Ferrera y Morante tributan a Manzanares

El extremeño desoreja a Tratante-22, de Algarra, y el de la Puebla encumbra el temple con Recompuesto-2.

 

Alicante, 27 de junio.

Cuarta de Feria en Homenaje al Maestro Manzanares en su 50 Aniversario de Alternativa.

Casi lleno, con las 4.000 personas permitidas dentro del protocolo anti Covid-19.

Toros de Luis Algarra, de juego dispar. Destacaron 4º y 5º.

Antonio Ferrera (de azul turquesa y oro), ovación y dos orejas.

Morante de la Puebla (de grana y azabache), ovación y oreja. J

Juan Ortega, (de verde Bienvenida y oro), silencio tras tres avisos y silencio.

 


Miguel de Clara

Fotos: Verónica Soriano

 

Antonio Ferrera y Morante de la Puebla rindieron ayer tributo a José María Manzanares en Alicante. Lo hicieron en el último festejo conmemorativo de su 50 Aniversario de alternativa.

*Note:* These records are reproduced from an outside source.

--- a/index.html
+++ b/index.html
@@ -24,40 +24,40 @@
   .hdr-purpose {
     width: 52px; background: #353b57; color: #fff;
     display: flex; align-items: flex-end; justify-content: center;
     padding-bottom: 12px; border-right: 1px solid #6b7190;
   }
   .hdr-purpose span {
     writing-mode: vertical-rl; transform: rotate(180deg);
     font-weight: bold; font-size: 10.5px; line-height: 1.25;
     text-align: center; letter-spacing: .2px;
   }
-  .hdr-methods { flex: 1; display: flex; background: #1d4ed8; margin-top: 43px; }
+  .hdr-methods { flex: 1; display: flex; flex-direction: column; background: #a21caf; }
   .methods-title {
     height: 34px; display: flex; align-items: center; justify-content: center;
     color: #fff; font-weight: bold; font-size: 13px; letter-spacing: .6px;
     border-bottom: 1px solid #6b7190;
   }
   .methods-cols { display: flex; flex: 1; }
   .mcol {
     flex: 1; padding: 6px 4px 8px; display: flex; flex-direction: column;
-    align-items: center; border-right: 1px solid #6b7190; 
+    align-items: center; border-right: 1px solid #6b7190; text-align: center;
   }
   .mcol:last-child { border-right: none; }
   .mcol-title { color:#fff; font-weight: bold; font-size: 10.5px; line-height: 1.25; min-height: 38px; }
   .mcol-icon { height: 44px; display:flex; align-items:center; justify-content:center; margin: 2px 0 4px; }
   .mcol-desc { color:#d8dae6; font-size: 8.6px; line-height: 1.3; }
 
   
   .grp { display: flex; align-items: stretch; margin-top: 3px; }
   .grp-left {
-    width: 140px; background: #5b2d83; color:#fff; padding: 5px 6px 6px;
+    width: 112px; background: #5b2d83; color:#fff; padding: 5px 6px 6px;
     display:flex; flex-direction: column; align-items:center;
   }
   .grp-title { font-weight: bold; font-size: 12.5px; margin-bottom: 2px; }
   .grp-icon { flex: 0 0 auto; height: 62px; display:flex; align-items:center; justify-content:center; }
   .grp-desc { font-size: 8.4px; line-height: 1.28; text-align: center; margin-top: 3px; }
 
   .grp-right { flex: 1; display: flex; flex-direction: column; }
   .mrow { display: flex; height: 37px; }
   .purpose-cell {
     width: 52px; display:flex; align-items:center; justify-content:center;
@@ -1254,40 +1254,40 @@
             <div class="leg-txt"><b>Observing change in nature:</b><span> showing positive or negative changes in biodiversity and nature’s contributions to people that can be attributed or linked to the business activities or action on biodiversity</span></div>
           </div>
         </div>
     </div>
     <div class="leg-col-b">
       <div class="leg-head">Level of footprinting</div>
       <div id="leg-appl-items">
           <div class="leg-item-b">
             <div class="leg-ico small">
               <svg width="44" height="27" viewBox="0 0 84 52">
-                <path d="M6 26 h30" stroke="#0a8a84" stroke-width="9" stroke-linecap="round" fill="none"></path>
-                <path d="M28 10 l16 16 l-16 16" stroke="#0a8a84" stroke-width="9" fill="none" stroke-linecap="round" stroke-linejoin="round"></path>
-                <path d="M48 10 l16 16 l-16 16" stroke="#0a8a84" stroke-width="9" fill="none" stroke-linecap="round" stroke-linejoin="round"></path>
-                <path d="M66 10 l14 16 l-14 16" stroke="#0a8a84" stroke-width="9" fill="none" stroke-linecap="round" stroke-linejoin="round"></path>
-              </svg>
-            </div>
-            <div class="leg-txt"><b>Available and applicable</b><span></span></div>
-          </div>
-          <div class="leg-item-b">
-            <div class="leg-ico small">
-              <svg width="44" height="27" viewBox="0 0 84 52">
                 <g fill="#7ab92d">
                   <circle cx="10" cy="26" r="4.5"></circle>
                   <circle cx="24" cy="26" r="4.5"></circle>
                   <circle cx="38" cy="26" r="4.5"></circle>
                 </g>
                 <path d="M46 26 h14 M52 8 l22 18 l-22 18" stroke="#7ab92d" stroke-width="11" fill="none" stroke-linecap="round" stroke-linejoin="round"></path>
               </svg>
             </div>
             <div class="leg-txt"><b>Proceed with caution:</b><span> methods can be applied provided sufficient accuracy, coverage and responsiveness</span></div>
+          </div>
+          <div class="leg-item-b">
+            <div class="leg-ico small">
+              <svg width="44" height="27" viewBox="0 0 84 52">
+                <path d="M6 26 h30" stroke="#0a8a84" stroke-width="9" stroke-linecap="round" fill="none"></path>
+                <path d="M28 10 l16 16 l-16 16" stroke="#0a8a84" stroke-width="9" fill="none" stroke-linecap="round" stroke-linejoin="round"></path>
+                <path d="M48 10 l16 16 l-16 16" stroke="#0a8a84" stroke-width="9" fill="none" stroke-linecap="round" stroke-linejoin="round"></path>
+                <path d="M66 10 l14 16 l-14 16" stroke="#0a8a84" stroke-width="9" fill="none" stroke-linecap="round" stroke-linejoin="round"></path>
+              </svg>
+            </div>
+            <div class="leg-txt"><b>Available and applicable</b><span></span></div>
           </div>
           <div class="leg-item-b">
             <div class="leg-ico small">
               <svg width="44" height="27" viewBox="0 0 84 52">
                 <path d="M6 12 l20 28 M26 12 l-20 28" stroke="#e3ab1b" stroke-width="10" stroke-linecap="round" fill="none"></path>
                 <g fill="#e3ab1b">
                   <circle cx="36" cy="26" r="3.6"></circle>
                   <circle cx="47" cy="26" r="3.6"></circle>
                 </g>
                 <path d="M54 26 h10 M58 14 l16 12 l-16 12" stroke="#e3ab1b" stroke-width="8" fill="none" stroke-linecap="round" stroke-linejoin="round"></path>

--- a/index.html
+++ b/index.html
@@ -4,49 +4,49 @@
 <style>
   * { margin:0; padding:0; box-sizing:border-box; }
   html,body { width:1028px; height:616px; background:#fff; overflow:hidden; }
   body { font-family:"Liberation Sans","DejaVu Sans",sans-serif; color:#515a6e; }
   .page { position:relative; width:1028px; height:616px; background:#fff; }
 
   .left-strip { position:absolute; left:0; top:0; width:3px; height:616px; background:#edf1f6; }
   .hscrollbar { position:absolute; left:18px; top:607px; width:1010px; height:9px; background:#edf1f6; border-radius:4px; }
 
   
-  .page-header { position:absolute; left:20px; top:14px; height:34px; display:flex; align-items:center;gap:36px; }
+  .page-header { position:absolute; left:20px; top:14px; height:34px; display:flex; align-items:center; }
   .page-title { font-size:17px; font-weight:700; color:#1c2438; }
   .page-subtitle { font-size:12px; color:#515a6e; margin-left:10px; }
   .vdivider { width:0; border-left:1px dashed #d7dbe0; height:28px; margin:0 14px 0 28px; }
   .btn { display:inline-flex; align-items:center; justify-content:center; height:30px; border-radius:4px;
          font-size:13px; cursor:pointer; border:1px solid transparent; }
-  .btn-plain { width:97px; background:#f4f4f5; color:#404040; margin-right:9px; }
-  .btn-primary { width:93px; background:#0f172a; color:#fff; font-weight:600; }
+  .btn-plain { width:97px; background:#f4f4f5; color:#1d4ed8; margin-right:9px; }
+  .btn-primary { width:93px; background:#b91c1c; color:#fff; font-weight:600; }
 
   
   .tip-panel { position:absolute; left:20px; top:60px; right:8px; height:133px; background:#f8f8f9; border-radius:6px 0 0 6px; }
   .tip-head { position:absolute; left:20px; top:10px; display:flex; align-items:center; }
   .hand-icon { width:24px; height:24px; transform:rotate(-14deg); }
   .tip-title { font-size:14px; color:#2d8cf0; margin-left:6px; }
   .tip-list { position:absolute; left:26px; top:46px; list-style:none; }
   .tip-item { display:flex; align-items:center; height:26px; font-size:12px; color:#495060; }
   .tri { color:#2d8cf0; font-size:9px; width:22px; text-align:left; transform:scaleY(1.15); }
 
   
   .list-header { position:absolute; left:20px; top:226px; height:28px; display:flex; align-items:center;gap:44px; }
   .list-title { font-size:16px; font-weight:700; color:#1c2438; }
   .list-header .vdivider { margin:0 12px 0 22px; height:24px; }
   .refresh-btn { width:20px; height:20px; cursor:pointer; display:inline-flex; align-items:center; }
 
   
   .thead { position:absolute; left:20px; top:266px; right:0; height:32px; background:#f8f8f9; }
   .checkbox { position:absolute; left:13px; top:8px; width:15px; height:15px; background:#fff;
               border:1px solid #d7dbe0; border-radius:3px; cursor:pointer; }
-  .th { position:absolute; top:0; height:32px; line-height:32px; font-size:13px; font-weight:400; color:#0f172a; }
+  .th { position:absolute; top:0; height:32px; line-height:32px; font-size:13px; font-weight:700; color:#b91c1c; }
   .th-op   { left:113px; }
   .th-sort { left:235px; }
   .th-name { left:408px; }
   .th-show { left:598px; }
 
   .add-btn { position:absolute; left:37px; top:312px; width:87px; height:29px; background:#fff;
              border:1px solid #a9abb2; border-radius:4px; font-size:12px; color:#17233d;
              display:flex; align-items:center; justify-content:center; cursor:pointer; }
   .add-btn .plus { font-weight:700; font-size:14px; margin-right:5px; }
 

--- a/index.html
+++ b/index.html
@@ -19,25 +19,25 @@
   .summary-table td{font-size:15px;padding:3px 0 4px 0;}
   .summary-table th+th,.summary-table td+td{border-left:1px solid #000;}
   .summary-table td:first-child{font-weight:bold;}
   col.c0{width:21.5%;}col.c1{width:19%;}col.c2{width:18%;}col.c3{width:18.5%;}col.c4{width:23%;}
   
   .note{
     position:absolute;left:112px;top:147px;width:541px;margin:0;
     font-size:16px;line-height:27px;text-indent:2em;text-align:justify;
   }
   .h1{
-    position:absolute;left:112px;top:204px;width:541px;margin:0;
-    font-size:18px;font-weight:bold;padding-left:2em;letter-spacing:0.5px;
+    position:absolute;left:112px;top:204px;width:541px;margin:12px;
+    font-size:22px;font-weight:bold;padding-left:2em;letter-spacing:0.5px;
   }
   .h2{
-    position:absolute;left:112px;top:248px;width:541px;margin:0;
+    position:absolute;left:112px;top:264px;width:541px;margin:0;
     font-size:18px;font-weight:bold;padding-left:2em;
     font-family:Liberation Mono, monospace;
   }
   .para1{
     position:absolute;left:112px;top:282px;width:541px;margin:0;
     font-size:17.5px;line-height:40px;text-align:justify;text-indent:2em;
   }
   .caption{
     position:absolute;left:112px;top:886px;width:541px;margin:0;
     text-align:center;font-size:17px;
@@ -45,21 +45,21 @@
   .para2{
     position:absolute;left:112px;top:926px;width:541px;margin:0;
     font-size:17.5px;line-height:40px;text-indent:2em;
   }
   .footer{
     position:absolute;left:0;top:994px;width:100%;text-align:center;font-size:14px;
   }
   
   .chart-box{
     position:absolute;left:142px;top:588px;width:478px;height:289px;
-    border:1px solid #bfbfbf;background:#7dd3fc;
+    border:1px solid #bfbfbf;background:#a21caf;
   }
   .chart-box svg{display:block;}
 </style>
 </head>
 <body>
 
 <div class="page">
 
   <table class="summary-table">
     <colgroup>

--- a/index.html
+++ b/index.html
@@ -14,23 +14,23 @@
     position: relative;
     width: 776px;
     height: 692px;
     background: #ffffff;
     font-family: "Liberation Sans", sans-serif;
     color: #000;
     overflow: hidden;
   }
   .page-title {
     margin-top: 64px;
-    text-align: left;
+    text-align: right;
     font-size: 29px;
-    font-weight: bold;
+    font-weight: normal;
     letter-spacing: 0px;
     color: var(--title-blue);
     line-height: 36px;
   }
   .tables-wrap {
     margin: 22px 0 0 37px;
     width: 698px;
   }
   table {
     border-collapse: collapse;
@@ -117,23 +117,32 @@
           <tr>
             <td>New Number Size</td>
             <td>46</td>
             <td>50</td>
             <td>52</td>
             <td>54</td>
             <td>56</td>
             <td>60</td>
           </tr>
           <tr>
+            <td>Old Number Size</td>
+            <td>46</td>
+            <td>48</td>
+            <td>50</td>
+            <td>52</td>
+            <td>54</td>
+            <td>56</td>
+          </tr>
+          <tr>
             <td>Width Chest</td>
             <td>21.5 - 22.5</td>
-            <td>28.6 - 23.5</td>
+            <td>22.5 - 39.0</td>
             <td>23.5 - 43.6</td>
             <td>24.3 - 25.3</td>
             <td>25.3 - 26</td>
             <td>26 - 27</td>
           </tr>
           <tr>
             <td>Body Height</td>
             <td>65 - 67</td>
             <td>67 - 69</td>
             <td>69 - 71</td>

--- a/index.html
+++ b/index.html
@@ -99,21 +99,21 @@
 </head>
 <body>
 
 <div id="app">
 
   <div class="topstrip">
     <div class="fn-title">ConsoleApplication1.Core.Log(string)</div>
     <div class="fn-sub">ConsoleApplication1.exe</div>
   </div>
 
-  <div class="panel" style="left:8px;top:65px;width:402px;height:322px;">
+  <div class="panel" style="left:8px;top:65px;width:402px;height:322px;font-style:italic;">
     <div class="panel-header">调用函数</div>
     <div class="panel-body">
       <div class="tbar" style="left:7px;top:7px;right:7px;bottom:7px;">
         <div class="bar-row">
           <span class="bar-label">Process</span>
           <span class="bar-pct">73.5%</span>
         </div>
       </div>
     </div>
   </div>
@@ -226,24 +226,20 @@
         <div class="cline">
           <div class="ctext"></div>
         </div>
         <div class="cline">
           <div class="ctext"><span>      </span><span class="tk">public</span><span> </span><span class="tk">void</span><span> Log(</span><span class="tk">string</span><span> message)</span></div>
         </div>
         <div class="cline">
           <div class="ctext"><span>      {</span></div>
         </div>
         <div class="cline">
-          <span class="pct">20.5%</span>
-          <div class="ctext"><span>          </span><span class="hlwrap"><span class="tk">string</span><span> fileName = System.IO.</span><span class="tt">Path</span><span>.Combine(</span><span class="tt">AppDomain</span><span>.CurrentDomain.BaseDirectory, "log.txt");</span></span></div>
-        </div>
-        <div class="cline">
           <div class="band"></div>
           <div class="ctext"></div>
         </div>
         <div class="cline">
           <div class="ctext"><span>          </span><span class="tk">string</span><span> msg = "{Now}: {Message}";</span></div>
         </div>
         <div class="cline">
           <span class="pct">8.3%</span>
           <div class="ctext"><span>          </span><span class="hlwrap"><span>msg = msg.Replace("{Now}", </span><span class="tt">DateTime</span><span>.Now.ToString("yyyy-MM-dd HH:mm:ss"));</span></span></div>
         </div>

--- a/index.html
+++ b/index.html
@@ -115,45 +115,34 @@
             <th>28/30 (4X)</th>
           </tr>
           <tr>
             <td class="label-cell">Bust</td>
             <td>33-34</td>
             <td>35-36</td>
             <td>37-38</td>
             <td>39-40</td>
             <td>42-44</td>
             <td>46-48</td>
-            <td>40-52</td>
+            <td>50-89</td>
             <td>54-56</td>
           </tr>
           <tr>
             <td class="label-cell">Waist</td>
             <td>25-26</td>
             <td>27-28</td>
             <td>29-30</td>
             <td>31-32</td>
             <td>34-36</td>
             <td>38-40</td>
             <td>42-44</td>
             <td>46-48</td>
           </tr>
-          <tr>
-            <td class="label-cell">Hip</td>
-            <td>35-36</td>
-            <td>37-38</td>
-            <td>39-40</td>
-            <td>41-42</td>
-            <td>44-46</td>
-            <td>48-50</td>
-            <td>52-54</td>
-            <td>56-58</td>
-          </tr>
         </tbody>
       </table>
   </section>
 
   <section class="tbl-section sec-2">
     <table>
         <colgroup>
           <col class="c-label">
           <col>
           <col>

Ferrera lo hizo ante Tratante-22, al que desorejó. Tras sacarlo del caballo le hizo un quite por chicuelinas, por Manzanares. Brindó a Yeyes, la hija del Maestro. Comenzó en redondo, a media altura, la faena de muleta para embeber las embestidas. La profundidad llegó con el toreo al natural, con más arrebato y más largura en el viaje el de Algarra. Un cambio de mano precedió a un eterno natural. El pinchazo y la estocada casi entera no fueron óbice para el doble trofeo. Para tener siempre presente la tarde en la que honró a Manzanares, pidió la cabeza del enclasado cuatreño. Su primero, con embestidas a la defensiva, apenas le permitió el lucimiento.

Dos desarmes ajaron el toreo de capote de Morante en sus toros. Si el sobrero apenas se entregó, sí lo hizo Recompuesto-2. Y con él, Morante. Comenzó la faena a dos manos y por alto, como la concluyó. Entre medias, el temple en grado sumo por ambos pitones. El gusto, el regusto, la pausa, la despaciosidad. ¿Se podía torear mejor?. Los naturales finales, enfrontilado. Tributo de temple a Manzanares de un Morante en estado puro, que al mediodía regaló a Alicante un busto del Maestro.

Sin suerte en el sorteo, Juan Ortega pasó de puntillas en su presentación en Alicante. Tampoco es eso. Sus verónica al que cerró plaza y feria (Portero-41) dejaron el sello del toreo caro que es. Lástima que no se le pudo ver.